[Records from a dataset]
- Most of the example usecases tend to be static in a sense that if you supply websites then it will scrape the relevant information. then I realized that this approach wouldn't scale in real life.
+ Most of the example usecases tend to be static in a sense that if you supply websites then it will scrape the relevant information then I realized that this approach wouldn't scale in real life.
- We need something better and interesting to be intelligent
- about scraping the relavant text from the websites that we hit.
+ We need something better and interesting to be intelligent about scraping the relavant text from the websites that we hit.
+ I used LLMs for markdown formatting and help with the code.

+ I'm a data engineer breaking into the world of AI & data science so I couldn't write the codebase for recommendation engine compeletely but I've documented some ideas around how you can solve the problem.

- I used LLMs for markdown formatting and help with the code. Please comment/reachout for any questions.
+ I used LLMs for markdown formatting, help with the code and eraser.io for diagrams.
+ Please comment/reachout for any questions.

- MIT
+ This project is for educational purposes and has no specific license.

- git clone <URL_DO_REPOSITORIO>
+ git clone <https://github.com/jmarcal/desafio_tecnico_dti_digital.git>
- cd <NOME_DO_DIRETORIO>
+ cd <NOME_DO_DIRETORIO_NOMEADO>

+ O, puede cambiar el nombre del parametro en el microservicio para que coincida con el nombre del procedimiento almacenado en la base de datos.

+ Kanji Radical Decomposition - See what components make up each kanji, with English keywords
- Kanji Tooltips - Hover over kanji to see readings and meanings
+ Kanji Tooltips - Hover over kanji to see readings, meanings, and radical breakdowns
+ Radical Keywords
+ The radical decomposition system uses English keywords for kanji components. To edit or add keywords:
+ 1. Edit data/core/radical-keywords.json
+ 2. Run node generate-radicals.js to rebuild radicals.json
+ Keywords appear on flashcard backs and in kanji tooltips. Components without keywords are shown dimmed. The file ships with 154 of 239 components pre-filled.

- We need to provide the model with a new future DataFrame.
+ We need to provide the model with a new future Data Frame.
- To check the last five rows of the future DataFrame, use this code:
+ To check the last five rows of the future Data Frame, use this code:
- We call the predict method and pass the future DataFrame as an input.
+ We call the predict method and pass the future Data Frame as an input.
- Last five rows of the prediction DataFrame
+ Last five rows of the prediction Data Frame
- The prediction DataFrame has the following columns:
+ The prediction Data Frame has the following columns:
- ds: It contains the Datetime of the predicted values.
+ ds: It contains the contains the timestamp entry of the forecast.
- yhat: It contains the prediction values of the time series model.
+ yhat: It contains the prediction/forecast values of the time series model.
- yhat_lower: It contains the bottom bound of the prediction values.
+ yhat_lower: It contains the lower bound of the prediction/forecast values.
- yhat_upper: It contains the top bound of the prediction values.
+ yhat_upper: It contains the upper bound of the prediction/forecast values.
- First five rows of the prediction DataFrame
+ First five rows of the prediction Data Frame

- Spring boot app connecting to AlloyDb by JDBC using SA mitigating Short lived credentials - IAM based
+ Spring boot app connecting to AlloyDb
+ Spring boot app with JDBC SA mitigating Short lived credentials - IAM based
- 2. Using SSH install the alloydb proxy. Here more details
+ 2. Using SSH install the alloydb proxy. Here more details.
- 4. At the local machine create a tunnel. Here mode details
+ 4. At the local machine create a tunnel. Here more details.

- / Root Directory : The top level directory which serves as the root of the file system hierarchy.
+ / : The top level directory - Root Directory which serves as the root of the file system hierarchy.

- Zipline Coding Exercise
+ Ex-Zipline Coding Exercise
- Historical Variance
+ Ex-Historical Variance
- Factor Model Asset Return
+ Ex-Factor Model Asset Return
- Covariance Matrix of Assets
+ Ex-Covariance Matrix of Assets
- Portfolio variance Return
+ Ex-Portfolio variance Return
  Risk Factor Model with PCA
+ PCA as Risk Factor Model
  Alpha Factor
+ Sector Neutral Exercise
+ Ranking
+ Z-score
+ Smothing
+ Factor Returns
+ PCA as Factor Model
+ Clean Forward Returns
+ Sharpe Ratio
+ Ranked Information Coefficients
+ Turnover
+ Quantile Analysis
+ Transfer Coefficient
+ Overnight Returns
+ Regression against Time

● **EXERCISE INSTRUCTIONS**
A verbatim transcription is needed of the lines above, starting at the line with "- yhat_lower: It" and ending at the line with "as Factor Model", both included, and of nothing else.

● **WORKED SOLUTION**
- yhat_lower: It contains the bottom bound of the prediction values.
+ yhat_lower: It contains the lower bound of the prediction/forecast values.
- yhat_upper: It contains the top bound of the prediction values.
+ yhat_upper: It contains the upper bound of the prediction/forecast values.
- First five rows of the prediction DataFrame
+ First five rows of the prediction Data Frame

- Spring boot app connecting to AlloyDb by JDBC using SA mitigating Short lived credentials - IAM based
+ Spring boot app connecting to AlloyDb
+ Spring boot app with JDBC SA mitigating Short lived credentials - IAM based
- 2. Using SSH install the alloydb proxy. Here more details
+ 2. Using SSH install the alloydb proxy. Here more details.
- 4. At the local machine create a tunnel. Here mode details
+ 4. At the local machine create a tunnel. Here more details.

- / Root Directory : The top level directory which serves as the root of the file system hierarchy.
+ / : The top level directory - Root Directory which serves as the root of the file system hierarchy.

- Zipline Coding Exercise
+ Ex-Zipline Coding Exercise
- Historical Variance
+ Ex-Historical Variance
- Factor Model Asset Return
+ Ex-Factor Model Asset Return
- Covariance Matrix of Assets
+ Ex-Covariance Matrix of Assets
- Portfolio variance Return
+ Ex-Portfolio variance Return
  Risk Factor Model with PCA
+ PCA as Risk Factor Model
  Alpha Factor
+ Sector Neutral Exercise
+ Ranking
+ Z-score
+ Smothing
+ Factor Returns
+ PCA as Factor Model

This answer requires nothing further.